Return each entry precisely as it appears below.

[[ RAW DATA, beginning ]]

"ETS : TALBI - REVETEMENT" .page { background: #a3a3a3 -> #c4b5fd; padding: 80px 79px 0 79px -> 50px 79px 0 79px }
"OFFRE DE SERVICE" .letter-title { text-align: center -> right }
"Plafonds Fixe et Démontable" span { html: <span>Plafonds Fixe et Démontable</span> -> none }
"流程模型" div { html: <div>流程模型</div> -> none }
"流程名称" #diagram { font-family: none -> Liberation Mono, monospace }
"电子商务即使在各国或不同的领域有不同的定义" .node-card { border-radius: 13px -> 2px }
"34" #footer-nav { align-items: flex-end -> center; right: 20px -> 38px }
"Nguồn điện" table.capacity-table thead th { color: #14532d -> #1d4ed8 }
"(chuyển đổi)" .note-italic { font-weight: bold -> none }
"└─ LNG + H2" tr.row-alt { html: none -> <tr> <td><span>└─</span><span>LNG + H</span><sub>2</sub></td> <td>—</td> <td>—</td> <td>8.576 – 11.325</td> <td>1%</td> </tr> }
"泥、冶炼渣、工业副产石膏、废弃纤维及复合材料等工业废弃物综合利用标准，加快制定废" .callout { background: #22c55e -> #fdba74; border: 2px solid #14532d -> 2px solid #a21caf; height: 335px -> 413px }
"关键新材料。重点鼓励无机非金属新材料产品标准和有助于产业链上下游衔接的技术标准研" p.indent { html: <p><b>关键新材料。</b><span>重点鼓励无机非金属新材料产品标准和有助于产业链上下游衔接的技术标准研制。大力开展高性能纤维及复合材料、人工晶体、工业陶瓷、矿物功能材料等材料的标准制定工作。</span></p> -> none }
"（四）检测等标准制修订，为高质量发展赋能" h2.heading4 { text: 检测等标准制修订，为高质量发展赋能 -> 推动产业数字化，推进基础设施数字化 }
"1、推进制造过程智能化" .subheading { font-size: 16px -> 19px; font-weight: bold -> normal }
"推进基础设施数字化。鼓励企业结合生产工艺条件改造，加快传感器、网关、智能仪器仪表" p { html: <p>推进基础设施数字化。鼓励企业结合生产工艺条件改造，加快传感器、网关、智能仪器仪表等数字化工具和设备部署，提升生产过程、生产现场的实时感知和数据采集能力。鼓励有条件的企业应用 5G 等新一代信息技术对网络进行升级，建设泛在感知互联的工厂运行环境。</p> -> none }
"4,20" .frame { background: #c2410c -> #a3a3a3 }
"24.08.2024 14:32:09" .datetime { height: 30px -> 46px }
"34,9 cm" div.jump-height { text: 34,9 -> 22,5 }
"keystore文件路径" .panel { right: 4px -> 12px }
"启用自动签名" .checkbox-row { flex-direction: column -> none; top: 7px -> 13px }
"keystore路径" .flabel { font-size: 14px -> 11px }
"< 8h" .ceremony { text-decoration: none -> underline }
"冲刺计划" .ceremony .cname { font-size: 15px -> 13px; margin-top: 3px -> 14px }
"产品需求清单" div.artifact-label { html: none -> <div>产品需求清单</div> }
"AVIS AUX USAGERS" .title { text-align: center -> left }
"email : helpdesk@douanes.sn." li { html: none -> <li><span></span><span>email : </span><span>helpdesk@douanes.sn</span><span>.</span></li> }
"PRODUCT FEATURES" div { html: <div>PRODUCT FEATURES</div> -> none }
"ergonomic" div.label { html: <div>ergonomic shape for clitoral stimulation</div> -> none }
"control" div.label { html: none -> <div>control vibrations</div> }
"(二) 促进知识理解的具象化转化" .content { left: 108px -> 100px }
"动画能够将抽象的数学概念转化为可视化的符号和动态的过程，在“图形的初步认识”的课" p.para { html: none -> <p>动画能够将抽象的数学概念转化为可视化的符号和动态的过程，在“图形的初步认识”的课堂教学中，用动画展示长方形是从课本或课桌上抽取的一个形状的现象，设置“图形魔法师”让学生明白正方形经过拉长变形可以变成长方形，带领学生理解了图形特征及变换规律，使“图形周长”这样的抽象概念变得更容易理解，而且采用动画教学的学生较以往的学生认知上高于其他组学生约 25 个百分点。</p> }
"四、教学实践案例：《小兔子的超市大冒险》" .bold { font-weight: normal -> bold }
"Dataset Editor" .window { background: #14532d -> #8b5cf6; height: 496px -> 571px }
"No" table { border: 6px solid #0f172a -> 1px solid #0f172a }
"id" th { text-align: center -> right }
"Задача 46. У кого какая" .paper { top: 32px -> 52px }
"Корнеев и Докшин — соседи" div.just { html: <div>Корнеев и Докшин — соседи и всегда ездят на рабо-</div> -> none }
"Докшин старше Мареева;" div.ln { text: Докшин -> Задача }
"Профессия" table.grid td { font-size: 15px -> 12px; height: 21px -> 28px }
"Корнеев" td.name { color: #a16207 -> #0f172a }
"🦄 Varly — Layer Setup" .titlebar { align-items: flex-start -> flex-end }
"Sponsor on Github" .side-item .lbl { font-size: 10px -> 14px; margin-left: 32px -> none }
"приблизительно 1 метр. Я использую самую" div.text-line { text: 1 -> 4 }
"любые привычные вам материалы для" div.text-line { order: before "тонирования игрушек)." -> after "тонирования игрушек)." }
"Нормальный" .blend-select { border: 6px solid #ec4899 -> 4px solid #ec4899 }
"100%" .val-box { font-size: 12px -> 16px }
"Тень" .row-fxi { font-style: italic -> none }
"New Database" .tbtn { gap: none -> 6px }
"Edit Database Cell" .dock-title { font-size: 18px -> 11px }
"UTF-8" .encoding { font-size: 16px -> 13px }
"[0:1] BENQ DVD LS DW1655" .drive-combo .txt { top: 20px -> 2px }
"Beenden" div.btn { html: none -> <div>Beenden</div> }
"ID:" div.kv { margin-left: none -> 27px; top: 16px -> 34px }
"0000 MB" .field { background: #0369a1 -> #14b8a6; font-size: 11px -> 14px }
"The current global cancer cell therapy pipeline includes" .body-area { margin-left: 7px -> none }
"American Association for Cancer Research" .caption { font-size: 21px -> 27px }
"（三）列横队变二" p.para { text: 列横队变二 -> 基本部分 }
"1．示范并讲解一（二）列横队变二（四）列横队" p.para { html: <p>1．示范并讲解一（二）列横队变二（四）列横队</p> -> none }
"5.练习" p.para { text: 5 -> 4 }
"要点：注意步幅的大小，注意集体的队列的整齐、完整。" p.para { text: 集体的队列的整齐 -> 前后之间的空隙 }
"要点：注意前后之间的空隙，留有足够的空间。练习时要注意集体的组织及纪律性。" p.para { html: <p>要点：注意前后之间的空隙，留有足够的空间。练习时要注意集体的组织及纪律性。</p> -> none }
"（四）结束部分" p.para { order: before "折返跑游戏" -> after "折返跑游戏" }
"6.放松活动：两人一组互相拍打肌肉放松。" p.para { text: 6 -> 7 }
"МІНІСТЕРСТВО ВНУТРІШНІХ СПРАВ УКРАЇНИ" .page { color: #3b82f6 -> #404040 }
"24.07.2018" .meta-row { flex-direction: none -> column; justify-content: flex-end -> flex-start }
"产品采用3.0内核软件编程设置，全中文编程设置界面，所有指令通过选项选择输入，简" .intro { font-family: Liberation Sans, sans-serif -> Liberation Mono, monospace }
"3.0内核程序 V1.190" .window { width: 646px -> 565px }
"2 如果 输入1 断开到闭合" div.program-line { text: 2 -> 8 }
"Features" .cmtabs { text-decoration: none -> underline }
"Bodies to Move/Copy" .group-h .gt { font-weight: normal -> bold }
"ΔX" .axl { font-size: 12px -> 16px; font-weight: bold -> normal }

[[ RAW DATA, end ]]

SOLUTION:
"ETS : TALBI - REVETEMENT" .page { background: #a3a3a3 -> #c4b5fd; padding: 80px 79px 0 79px -> 50px 79px 0 79px }
"OFFRE DE SERVICE" .letter-title { text-align: center -> right }
"Plafonds Fixe et Démontable" span { html: <span>Plafonds Fixe et Démontable</span> -> none }
"流程模型" div { html: <div>流程模型</div> -> none }
"流程名称" #diagram { font-family: none -> Liberation Mono, monospace }
"电子商务即使在各国或不同的领域有不同的定义" .node-card { border-radius: 13px -> 2px }
"34" #footer-nav { align-items: flex-end -> center; right: 20px -> 38px }
"Nguồn điện" table.capacity-table thead th { color: #14532d -> #1d4ed8 }
"(chuyển đổi)" .note-italic { font-weight: bold -> none }
"└─ LNG + H2" tr.row-alt { html: none -> <tr> <td><span>└─</span><span>LNG + H</span><sub>2</sub></td> <td>—</td> <td>—</td> <td>8.576 – 11.325</td> <td>1%</td> </tr> }
"泥、冶炼渣、工业副产石膏、废弃纤维及复合材料等工业废弃物综合利用标准，加快制定废" .callout { background: #22c55e -> #fdba74; border: 2px solid #14532d -> 2px solid #a21caf; height: 335px -> 413px }
"关键新材料。重点鼓励无机非金属新材料产品标准和有助于产业链上下游衔接的技术标准研" p.indent { html: <p><b>关键新材料。</b><span>重点鼓励无机非金属新材料产品标准和有助于产业链上下游衔接的技术标准研制。大力开展高性能纤维及复合材料、人工晶体、工业陶瓷、矿物功能材料等材料的标准制定工作。</span></p> -> none }
"（四）检测等标准制修订，为高质量发展赋能" h2.heading4 { text: 检测等标准制修订，为高质量发展赋能 -> 推动产业数字化，推进基础设施数字化 }
"1、推进制造过程智能化" .subheading { font-size: 16px -> 19px; font-weight: bold -> normal }
"推进基础设施数字化。鼓励企业结合生产工艺条件改造，加快传感器、网关、智能仪器仪表" p { html: <p>推进基础设施数字化。鼓励企业结合生产工艺条件改造，加快传感器、网关、智能仪器仪表等数字化工具和设备部署，提升生产过程、生产现场的实时感知和数据采集能力。鼓励有条件的企业应用 5G 等新一代信息技术对网络进行升级，建设泛在感知互联的工厂运行环境。</p> -> none }
"4,20" .frame { background: #c2410c -> #a3a3a3 }
"24.08.2024 14:32:09" .datetime { height: 30px -> 46px }
"34,9 cm" div.jump-height { text: 34,9 -> 22,5 }
"keystore文件路径" .panel { right: 4px -> 12px }
"启用自动签名" .checkbox-row { flex-direction: column -> none; top: 7px -> 13px }
"keystore路径" .flabel { font-size: 14px -> 11px }
"< 8h" .ceremony { text-decoration: none -> underline }
"冲刺计划" .ceremony .cname { font-size: 15px -> 13px; margin-top: 3px -> 14px }
"产品需求清单" div.artifact-label { html: none -> <div>产品需求清单</div> }
"AVIS AUX USAGERS" .title { text-align: center -> left }
"email : helpdesk@douanes.sn." li { html: none -> <li><span></span><span>email : </span><span>helpdesk@douanes.sn</span><span>.</span></li> }
"PRODUCT FEATURES" div { html: <div>PRODUCT FEATURES</div> -> none }
"ergonomic" div.label { html: <div>ergonomic shape for clitoral stimulation</div> -> none }
"control" div.label { html: none -> <div>control vibrations</div> }
"(二) 促进知识理解的具象化转化" .content { left: 108px -> 100px }
"动画能够将抽象的数学概念转化为可视化的符号和动态的过程，在“图形的初步认识”的课" p.para { html: none -> <p>动画能够将抽象的数学概念转化为可视化的符号和动态的过程，在“图形的初步认识”的课堂教学中，用动画展示长方形是从课本或课桌上抽取的一个形状的现象，设置“图形魔法师”让学生明白正方形经过拉长变形可以变成长方形，带领学生理解了图形特征及变换规律，使“图形周长”这样的抽象概念变得更容易理解，而且采用动画教学的学生较以往的学生认知上高于其他组学生约 25 个百分点。</p> }
"四、教学实践案例：《小兔子的超市大冒险》" .bold { font-weight: normal -> bold }
"Dataset Editor" .window { background: #14532d -> #8b5cf6; height: 496px -> 571px }
"No" table { border: 6px solid #0f172a -> 1px solid #0f172a }
"id" th { text-align: center -> right }
"Задача 46. У кого какая" .paper { top: 32px -> 52px }
"Корнеев и Докшин — соседи" div.just { html: <div>Корнеев и Докшин — соседи и всегда ездят на рабо-</div> -> none }
"Докшин старше Мареева;" div.ln { text: Докшин -> Задача }
"Профессия" table.grid td { font-size: 15px -> 12px; height: 21px -> 28px }
"Корнеев" td.name { color: #a16207 -> #0f172a }
"🦄 Varly — Layer Setup" .titlebar { align-items: flex-start -> flex-end }
"Sponsor on Github" .side-item .lbl { font-size: 10px -> 14px; margin-left: 32px -> none }
"приблизительно 1 метр. Я использую самую" div.text-line { text: 1 -> 4 }
"любые привычные вам материалы для" div.text-line { order: before "тонирования игрушек)." -> after "тонирования игрушек)." }
"Нормальный" .blend-select { border: 6px solid #ec4899 -> 4px solid #ec4899 }
"100%" .val-box { font-size: 12px -> 16px }
"Тень" .row-fxi { font-style: italic -> none }
"New Database" .tbtn { gap: none -> 6px }
"Edit Database Cell" .dock-title { font-size: 18px -> 11px }
"UTF-8" .encoding { font-size: 16px -> 13px }
"[0:1] BENQ DVD LS DW1655" .drive-combo .txt { top: 20px -> 2px }
"Beenden" div.btn { html: none -> <div>Beenden</div> }
"ID:" div.kv { margin-left: none -> 27px; top: 16px -> 34px }
"0000 MB" .field { background: #0369a1 -> #14b8a6; font-size: 11px -> 14px }
"The current global cancer cell therapy pipeline includes" .body-area { margin-left: 7px -> none }
"American Association for Cancer Research" .caption { font-size: 21px -> 27px }
"（三）列横队变二" p.para { text: 列横队变二 -> 基本部分 }
"1．示范并讲解一（二）列横队变二（四）列横队" p.para { html: <p>1．示范并讲解一（二）列横队变二（四）列横队</p> -> none }
"5.练习" p.para { text: 5 -> 4 }
"要点：注意步幅的大小，注意集体的队列的整齐、完整。" p.para { text: 集体的队列的整齐 -> 前后之间的空隙 }
"要点：注意前后之间的空隙，留有足够的空间。练习时要注意集体的组织及纪律性。" p.para { html: <p>要点：注意前后之间的空隙，留有足够的空间。练习时要注意集体的组织及纪律性。</p> -> none }
"（四）结束部分" p.para { order: before "折返跑游戏" -> after "折返跑游戏" }
"6.放松活动：两人一组互相拍打肌肉放松。" p.para { text: 6 -> 7 }
"МІНІСТЕРСТВО ВНУТРІШНІХ СПРАВ УКРАЇНИ" .page { color: #3b82f6 -> #404040 }
"24.07.2018" .meta-row { flex-direction: none -> column; justify-content: flex-end -> flex-start }
"产品采用3.0内核软件编程设置，全中文编程设置界面，所有指令通过选项选择输入，简" .intro { font-family: Liberation Sans, sans-serif -> Liberation Mono, monospace }
"3.0内核程序 V1.190" .window { width: 646px -> 565px }
"2 如果 输入1 断开到闭合" div.program-line { text: 2 -> 8 }
"Features" .cmtabs { text-decoration: none -> underline }
"Bodies to Move/Copy" .group-h .gt { font-weight: normal -> bold }
"ΔX" .axl { font-size: 12px -> 16px; font-weight: bold -> normal }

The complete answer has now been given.